**Exercise instructions**
Please reproduce every record exactly as written, leaving out the pictures.

**Raw data**
• • • • • • •

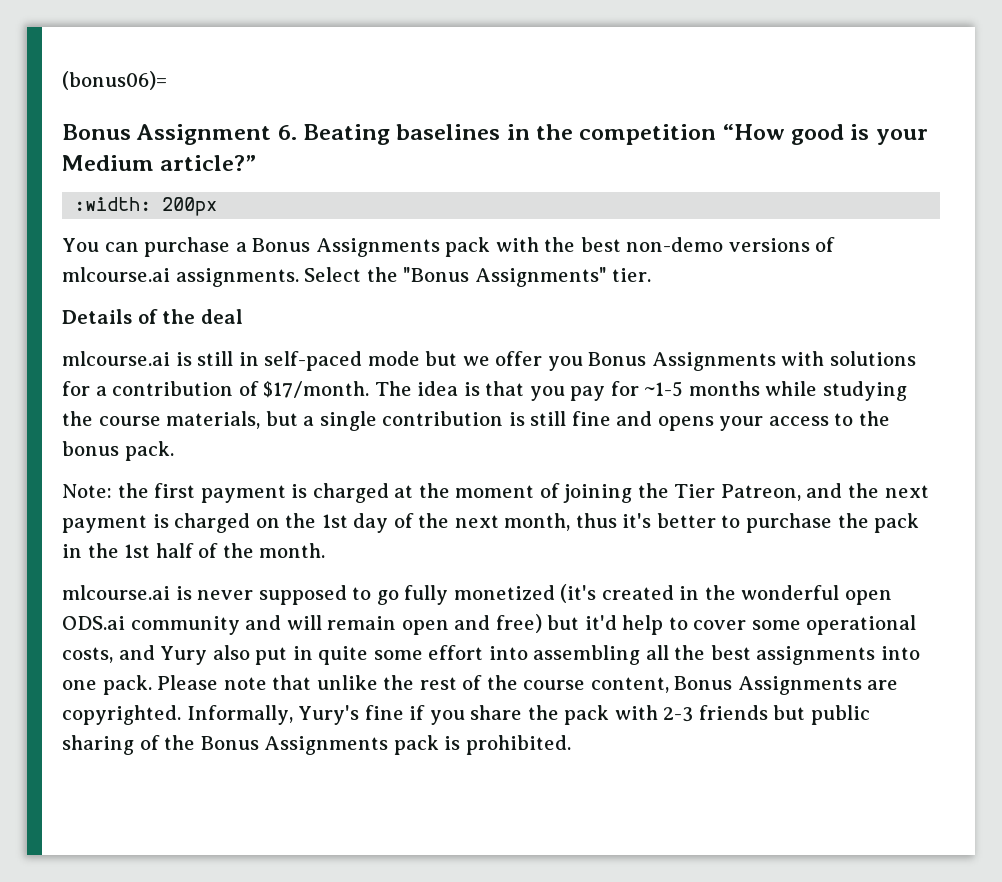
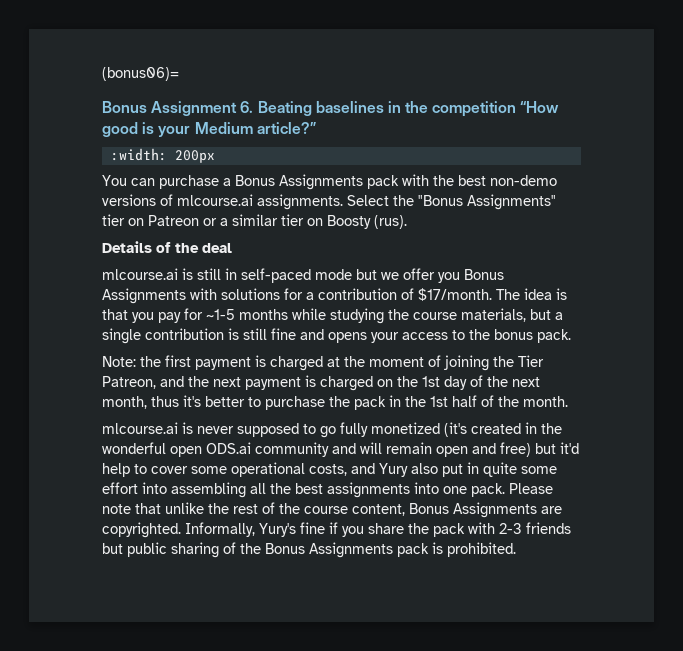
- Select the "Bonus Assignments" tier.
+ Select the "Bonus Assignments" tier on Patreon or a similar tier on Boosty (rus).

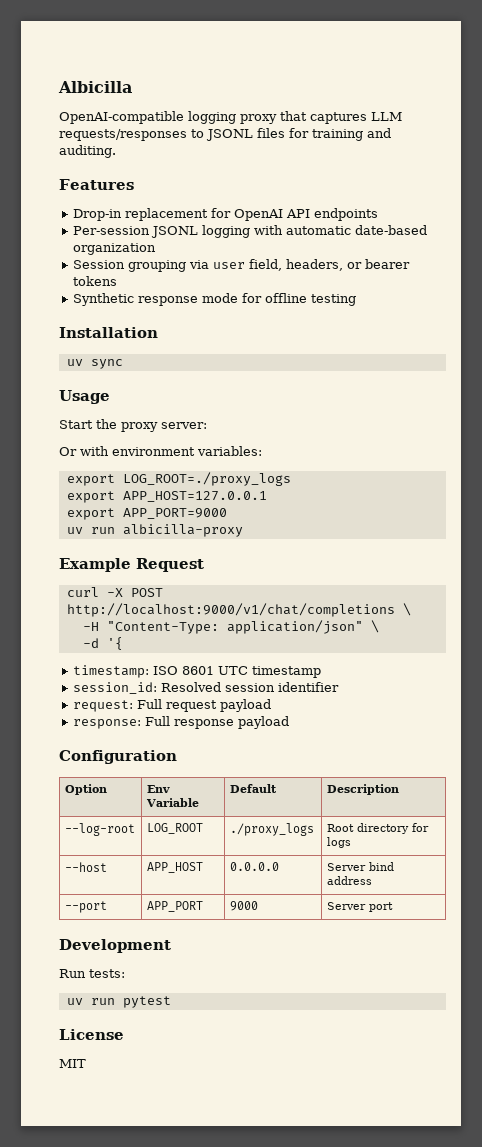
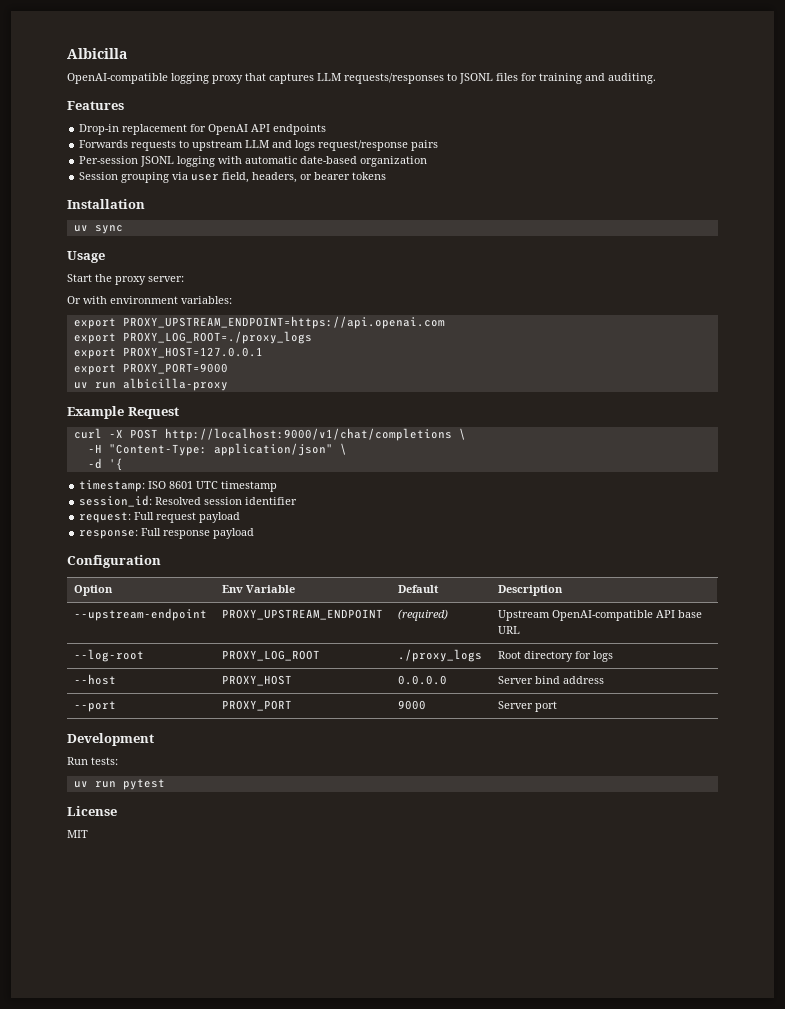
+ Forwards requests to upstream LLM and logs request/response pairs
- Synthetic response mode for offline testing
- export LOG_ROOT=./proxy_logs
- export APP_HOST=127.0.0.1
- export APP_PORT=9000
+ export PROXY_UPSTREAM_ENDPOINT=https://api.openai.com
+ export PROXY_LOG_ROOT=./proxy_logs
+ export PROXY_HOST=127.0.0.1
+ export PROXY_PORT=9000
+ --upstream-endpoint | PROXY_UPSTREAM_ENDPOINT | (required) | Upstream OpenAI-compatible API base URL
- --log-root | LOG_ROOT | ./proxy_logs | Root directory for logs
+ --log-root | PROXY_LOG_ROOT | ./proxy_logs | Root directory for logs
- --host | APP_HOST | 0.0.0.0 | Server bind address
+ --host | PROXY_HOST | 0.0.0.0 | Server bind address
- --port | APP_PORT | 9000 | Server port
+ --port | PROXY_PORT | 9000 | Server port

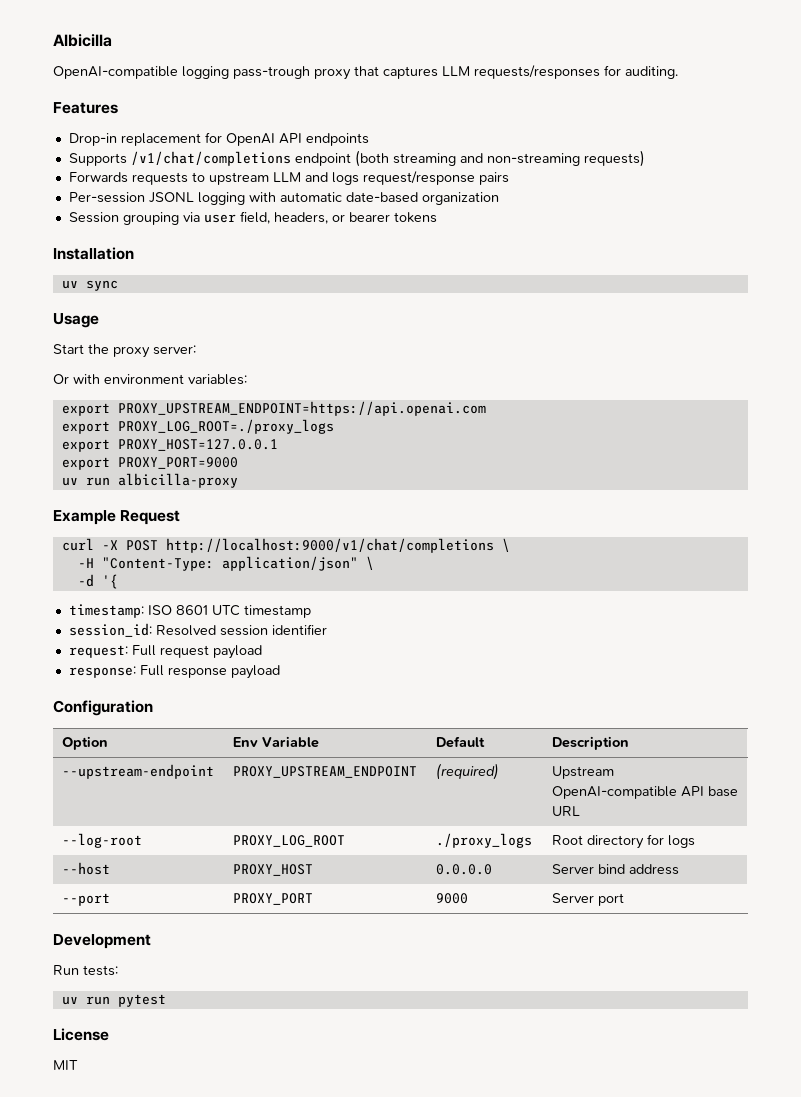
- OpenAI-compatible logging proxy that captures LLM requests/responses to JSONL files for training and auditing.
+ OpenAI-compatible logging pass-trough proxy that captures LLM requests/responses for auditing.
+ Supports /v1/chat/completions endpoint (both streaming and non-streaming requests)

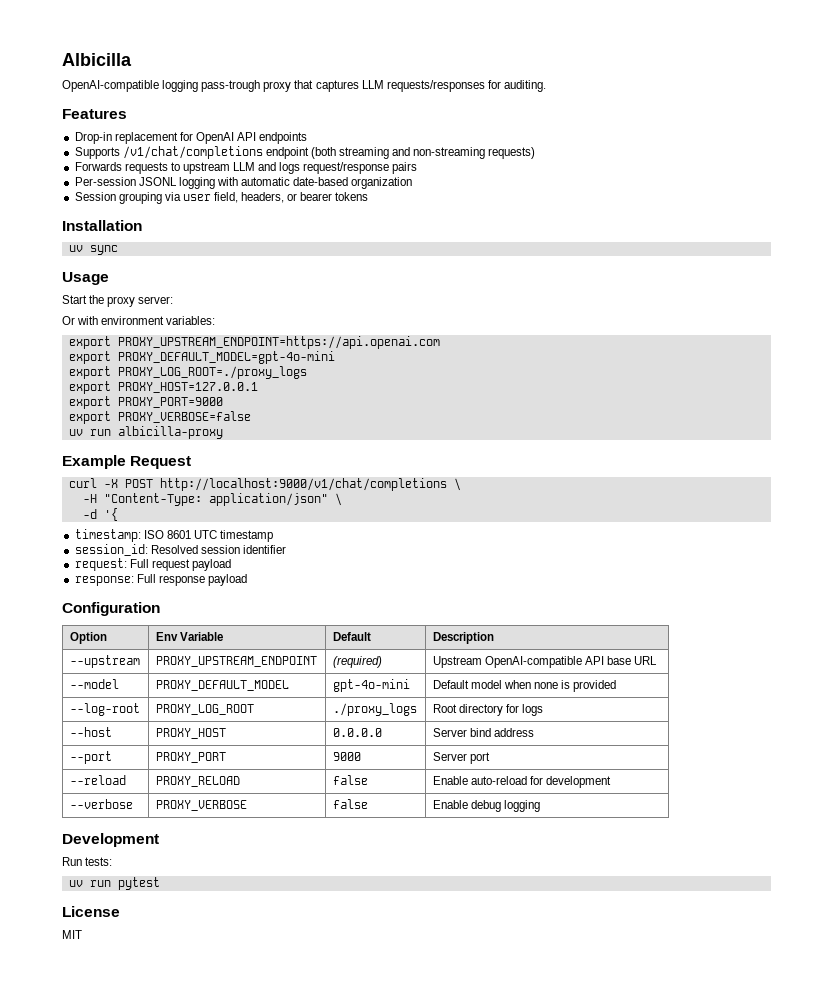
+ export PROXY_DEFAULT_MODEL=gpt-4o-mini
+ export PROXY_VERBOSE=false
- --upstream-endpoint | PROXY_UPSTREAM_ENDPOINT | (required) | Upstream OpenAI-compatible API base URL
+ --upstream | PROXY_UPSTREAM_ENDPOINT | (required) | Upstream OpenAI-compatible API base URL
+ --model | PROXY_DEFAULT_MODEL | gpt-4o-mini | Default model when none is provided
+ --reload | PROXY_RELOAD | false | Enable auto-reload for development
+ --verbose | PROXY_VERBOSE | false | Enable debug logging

• • • • • • •

**Solution below**
- Select the "Bonus Assignments" tier.
+ Select the "Bonus Assignments" tier on Patreon or a similar tier on Boosty (rus).

+ Forwards requests to upstream LLM and logs request/response pairs
- Synthetic response mode for offline testing
- export LOG_ROOT=./proxy_logs
- export APP_HOST=127.0.0.1
- export APP_PORT=9000
+ export PROXY_UPSTREAM_ENDPOINT=https://api.openai.com
+ export PROXY_LOG_ROOT=./proxy_logs
+ export PROXY_HOST=127.0.0.1
+ export PROXY_PORT=9000
+ --upstream-endpoint | PROXY_UPSTREAM_ENDPOINT | (required) | Upstream OpenAI-compatible API base URL
- --log-root | LOG_ROOT | ./proxy_logs | Root directory for logs
+ --log-root | PROXY_LOG_ROOT | ./proxy_logs | Root directory for logs
- --host | APP_HOST | 0.0.0.0 | Server bind address
+ --host | PROXY_HOST | 0.0.0.0 | Server bind address
- --port | APP_PORT | 9000 | Server port
+ --port | PROXY_PORT | 9000 | Server port

- OpenAI-compatible logging proxy that captures LLM requests/responses to JSONL files for training and auditing.
+ OpenAI-compatible logging pass-trough proxy that captures LLM requests/responses for auditing.
+ Supports /v1/chat/completions endpoint (both streaming and non-streaming requests)

+ export PROXY_DEFAULT_MODEL=gpt-4o-mini
+ export PROXY_VERBOSE=false
- --upstream-endpoint | PROXY_UPSTREAM_ENDPOINT | (required) | Upstream OpenAI-compatible API base URL
+ --upstream | PROXY_UPSTREAM_ENDPOINT | (required) | Upstream OpenAI-compatible API base URL
+ --model | PROXY_DEFAULT_MODEL | gpt-4o-mini | Default model when none is provided
+ --reload | PROXY_RELOAD | false | Enable auto-reload for development
+ --verbose | PROXY_VERBOSE | false | Enable debug logging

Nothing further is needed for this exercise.